Best Explanation. Thanks Gaurav for this.
1) At the meeting point one pointer that starts from start covers D.
2) Now at the same point when the next pointer start from meeting point trying to travel D, It will cover N*(circle Length) - k. so from the point it started at will be k steps before. And k steps before is actually the meeting point. So they both will meet at the meeting point.

If you get asked this question in an interview and instantly respond with Tortoise and Hare you’ll likely get another question. I think some people forget the goal of interviews questions is often to see how you solve a problem you don’t already know... that being said, this is one of the better explanations I’ve seen for this algo

Bro, I searched the whole internet to get the proof which I could understand. I wasted my two days in that search and couldn't find one which made sense to me or which I can sink the proof in. I watched your video twice. And I could finally sink it in. Thank you so much man! you saved me. Especially the last proof of how to make the pointers point to the starting node.

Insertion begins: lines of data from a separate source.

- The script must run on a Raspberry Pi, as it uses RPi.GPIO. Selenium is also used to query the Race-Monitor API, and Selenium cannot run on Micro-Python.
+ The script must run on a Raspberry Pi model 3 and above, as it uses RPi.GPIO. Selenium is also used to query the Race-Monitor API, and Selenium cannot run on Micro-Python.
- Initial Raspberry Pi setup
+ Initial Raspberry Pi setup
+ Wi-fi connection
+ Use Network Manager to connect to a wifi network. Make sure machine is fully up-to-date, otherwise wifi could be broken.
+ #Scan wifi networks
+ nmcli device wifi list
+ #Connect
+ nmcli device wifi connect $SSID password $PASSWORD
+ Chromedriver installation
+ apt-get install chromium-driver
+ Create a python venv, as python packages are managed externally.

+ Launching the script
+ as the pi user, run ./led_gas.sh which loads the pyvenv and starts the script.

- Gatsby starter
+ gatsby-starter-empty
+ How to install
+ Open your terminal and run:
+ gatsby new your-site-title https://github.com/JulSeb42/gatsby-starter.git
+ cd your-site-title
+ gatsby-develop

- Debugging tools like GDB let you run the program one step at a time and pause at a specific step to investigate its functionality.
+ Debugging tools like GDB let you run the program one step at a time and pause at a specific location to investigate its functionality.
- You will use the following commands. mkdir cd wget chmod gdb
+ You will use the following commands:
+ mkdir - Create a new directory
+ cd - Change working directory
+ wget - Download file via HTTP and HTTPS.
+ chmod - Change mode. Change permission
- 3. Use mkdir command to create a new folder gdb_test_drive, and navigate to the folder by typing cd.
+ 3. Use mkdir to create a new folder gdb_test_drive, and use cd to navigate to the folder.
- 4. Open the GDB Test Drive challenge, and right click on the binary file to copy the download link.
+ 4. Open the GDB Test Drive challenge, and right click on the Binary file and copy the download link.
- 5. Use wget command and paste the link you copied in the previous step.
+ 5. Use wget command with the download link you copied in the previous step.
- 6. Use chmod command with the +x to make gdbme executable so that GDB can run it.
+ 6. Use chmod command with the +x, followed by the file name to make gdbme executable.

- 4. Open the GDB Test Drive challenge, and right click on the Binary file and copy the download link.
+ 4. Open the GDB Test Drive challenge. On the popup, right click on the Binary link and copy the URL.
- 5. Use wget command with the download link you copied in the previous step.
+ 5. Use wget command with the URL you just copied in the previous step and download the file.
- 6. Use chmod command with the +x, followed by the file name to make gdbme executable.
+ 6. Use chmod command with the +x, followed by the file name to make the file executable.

You're not only good at the CS part of things, you're also an amazing teacher! I kept asking a question in my head only to have you answer it right after. Thank you for this amazing lesson!

it is evident that he kept trying to understand why it works for a long time and then finally when he understood he was so happy❤

Thank god, finally someone explained the intuition behind this..
You're just amazing 🙌

Coming here after going through two different sources , now I don't need to go any where because solution
make sense to me now :) . Thanks for your efforts!!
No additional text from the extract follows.